Apply this skill before stating that work is "done," "finished," or "ready." Use it before recommending solutions or stating that a configuration "should work." Stop if you find yourself assuming a configuration is correct without testing it or recommending a fix without first reproducing the problem. Red flags include thinking "this looks correct" without actual verification. If you cannot explain each line of a configuration or why a specific practice applies to the current context, the necessary validation steps have been skipped.

Validation Protocol

Step 1: Reproduce the Problem (proof:problem-reproduced)

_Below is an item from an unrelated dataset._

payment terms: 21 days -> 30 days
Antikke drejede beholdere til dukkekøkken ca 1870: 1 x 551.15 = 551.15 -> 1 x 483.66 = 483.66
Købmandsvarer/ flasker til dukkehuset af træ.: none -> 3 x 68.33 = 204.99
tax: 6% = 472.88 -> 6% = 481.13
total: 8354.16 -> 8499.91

Before proposing a solution, verify the current state. Use tools like ps, echo, and cat to check running processes, environment variables, and configuration files. Document the failure with command output and error logs.

Step 2: Test the Solution (proof:solution-tested)

Before claiming a solution works, execute it in the current environment. Capture the actual output and confirm that it matches expected behavior. Do not rely on assumed output.

Step 3: Check for Known Issues (proof:edge-cases-checked)

Research known bugs and limitations related to the approach. Check GitHub issues, version compatibility, and official documentation to identify potential blockers or common pitfalls.

Step 4: Capture Evidence (proof:evidence-captured)

Use imbue:proof-of-work to document the commands executed, their output, timestamps, and the conclusions drawn from each step.

Step 5: Prove Completion (proof:completion-proven)

Define acceptance criteria and validate each item. If a blocker is identified, document the diagnosis with evidence and provide workaround options instead of claiming completion.

Integration

With Improvement Workflows

Use proof-of-work to validate improvement opportunities identified by /update-plugins or /fix-workflow. Document the baseline metrics (step count, failure rate, duration), test the proposed changes, and capture the improved metrics to demonstrate quantitative impact.

Validation Checklist (Before Claiming "Done")

Verify that the problem was reproduced with evidence and the solution was tested in the actual environment. Research known issues and consider edge cases. Capture evidence in a reproducible format and confirm that all acceptance criteria are met. The completion statement must detail the specific tests run and their results, citing evidence for each claim.

Red Flag Self-Check

Before sending a completion message, confirm that you have run the recommended commands and captured their output. Verify that you have researched known issues and that the validation steps are reproducible by the user. Ensure you are proving rather than assuming.

Supporting Modules

Exit Criteria

Complete all progress tracking items. Create an evidence log with reproducible proofs. Define and validate acceptance criteria, and document any identified blockers.